Carl built every table and every freestanding shelf in the library, including the large table in the conference room.

“That one was a really special table,” Van Valkenburgh said.

Because the table was so large, it had to be brought into the conference room in pieces and then assembled. Carl was unable to get under the table to put it together, so Van Valkenburgh did it.

“He guided me and we put the table together,” she said. “It was a total honor.”

Van Valkenburgh said it would be hard to imagine someone more generous.

“This man’s skills were top-notch and we were the beneficiaries of his generosity and his skills,” Van Valkenburgh said. “He just exuded all the right things.”

According to Francie, all of Carl’s projects, which also included tables, benches, storage shed and a faux nesting chimney for chimney swifts for the Harris Center in Hancock and conserving Fremont Field as town conservation land, were on a volunteer basis.

“He didn’t waste brainwaves on ‘Is this rewarding?’ He just did it,” she said.

And she said he never talked about his projects. 

“He never had to say, ‘I did this,’” Francie said.

Even though Francie said, “Hanging out with Carl was not easy when it came to a work gang” because he would keep going after other people wanted to stop, he loved being part of them.

“He was a man of few words, but he liked to do things, and he liked to do them with people,” Francie said.

Carl’s projects weren’t confined to the Monadnock region.
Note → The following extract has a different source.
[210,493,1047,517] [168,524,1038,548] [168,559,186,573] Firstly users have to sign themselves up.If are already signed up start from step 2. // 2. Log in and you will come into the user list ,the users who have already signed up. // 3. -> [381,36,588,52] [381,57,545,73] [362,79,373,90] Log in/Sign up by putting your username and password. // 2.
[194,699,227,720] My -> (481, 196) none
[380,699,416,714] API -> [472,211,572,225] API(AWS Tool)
He worked on building projects in Louisiana after Hurricane Katrina, and along with community centers and housing for nurses and teachers in Uganda, Trinidad and Panama.
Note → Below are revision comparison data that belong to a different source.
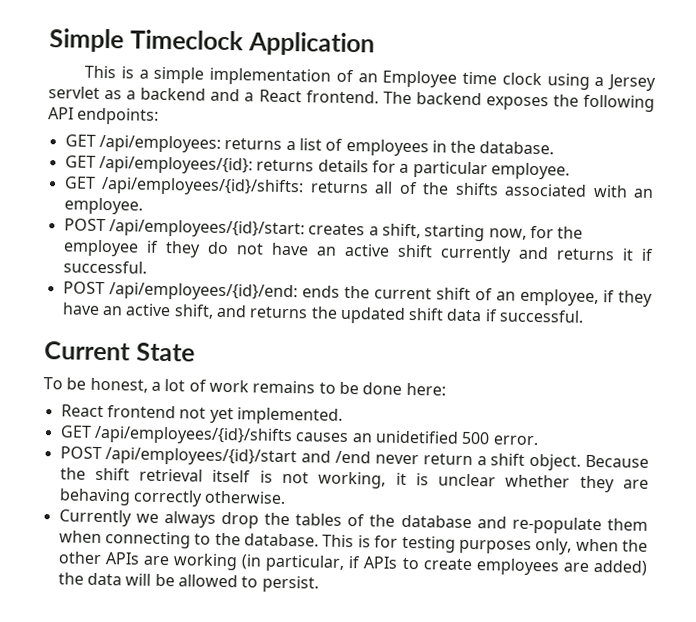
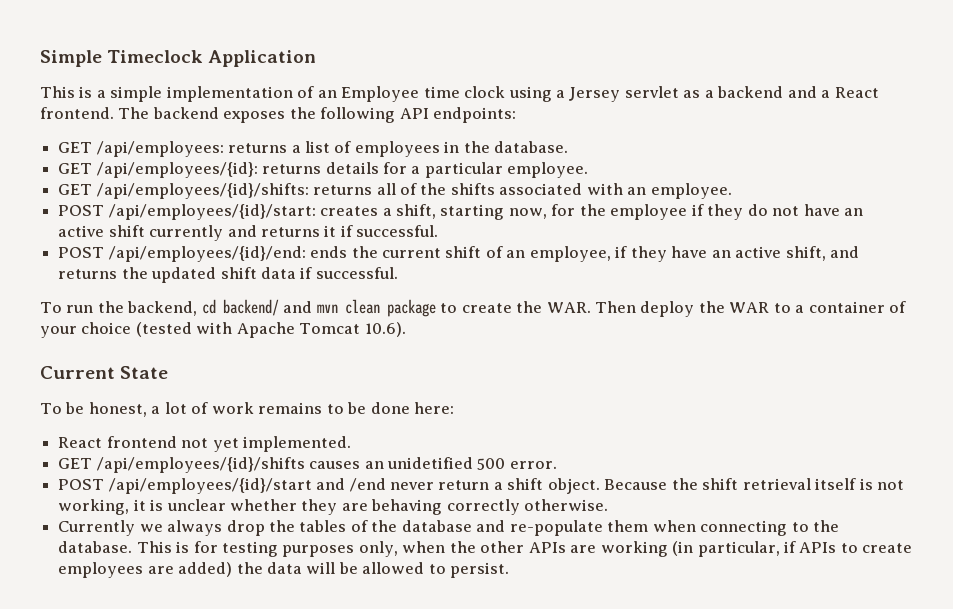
(585, 316) none -> [40,299,907,317] [40,322,406,338] // To run the backend, cd backend/ and mvn clean package to create the WAR. Then deploy the WAR to a container of your choice (tested with Apache Tomcat 10.6).

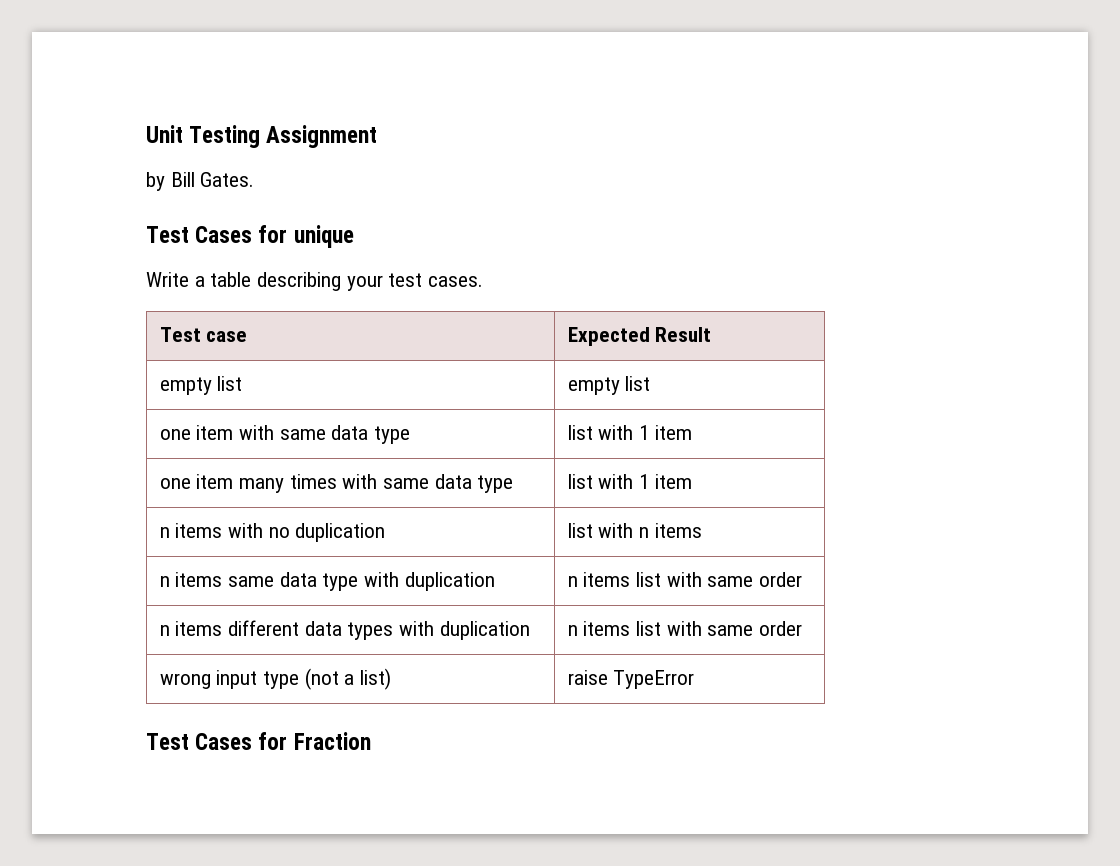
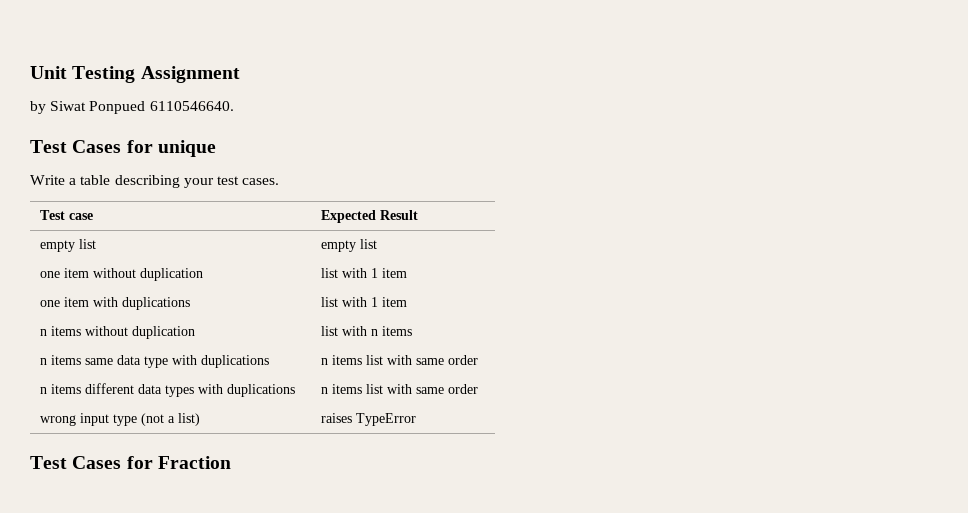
[170,172,255,187] Bill Gates. -> [50,101,234,114] Siwat Ponpued 6110546640.
[238,425,410,444] with same data type -> [93,268,204,281] without duplication
[238,474,514,493] many times with same data type -> [93,297,191,310] with duplications
[227,523,290,538] with no -> [85,326,129,336] without
[404,572,495,591] duplication -> [201,355,270,368] duplications
[439,621,530,640] duplication -> [227,384,296,397] duplications
[567,670,608,685] raise -> [321,413,353,423] raises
“He’d pack up his tools, get in the plane with some pals and work with some local people as well,” Francie said.

On his last trip, Tod, Anna and his five grandchildren went to Cristobal Island, Panama, in 2020 to build a hostel.

“We never thought that would have happened,” Tod said. “That was the peak of his recovery.”
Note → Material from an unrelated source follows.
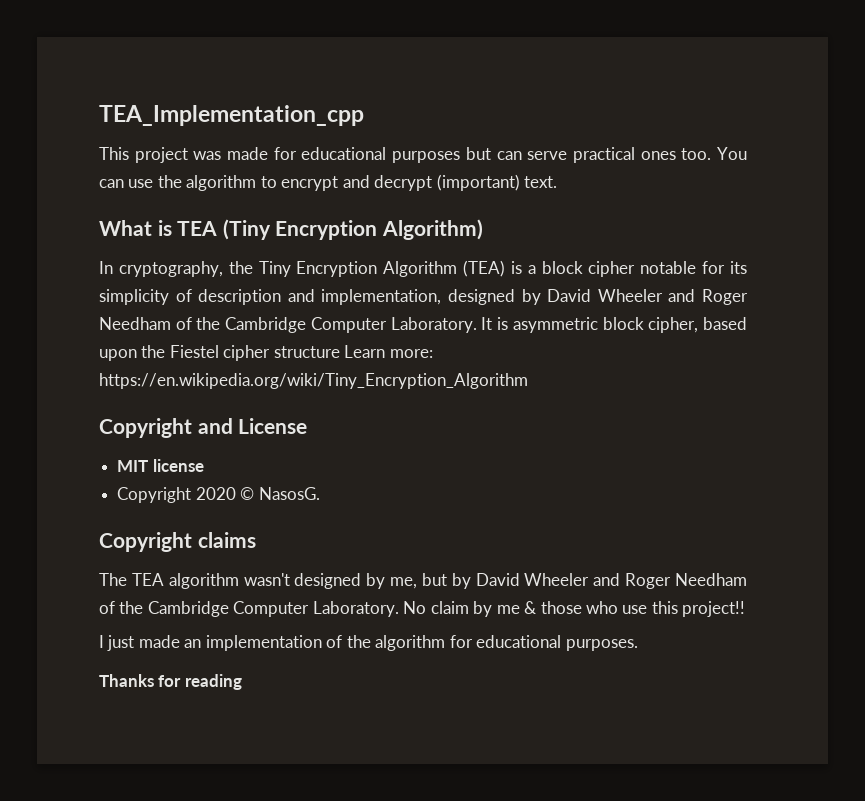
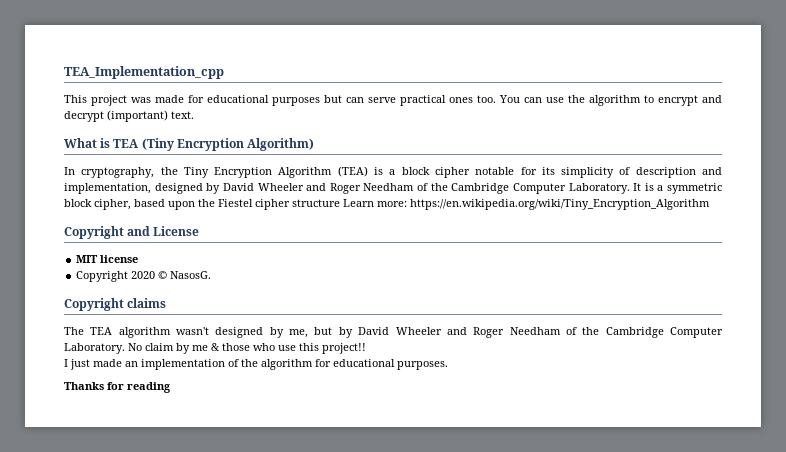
[512,317,598,333] asymmetric -> [657,183,722,194] a symmetric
“He was very clear that he thought both my brother and I are the greatest,” Anna said.

 Tod said it was a blessing to move back to Hancock – coincidentally, he and Anna moved into their houses the same night – because he got extra time with his father later in his life.

“I just think of those bonus years with him,” he said.

Tod said he has been thinking about the cycles of life, how in the last few weeks of his father’s life, he would help him deal with his nightmares the same way Carl taught him how to take control of his dreams as a child, or how when he was a child, he would break tools and make messes in his father’s shop, and then his father did the same in his.

“Life really does come full circle,” he said. “There’s a magic in that, and I wouldn’t have it any other way.”

One of his father’s biggest gifts, Tod said, was the confidence that “there’s nothing you can’t build yourself.”

At the end of his life, Anna said she and her father loved to do The New York Times Sunday crossword together and talk about science.

“We would just discuss the cosmos,” she said. “He and I even started a science club with friends. We would eat pizza and talk about science. We just loved marveling at things together.”

When Carl worked at Tod’s shop, he had his own bench in the corner.

“It’s going to become a shrine,” Tod said. “It’s going to be hard to reuse that space. His spirit is ever-present in the shop.”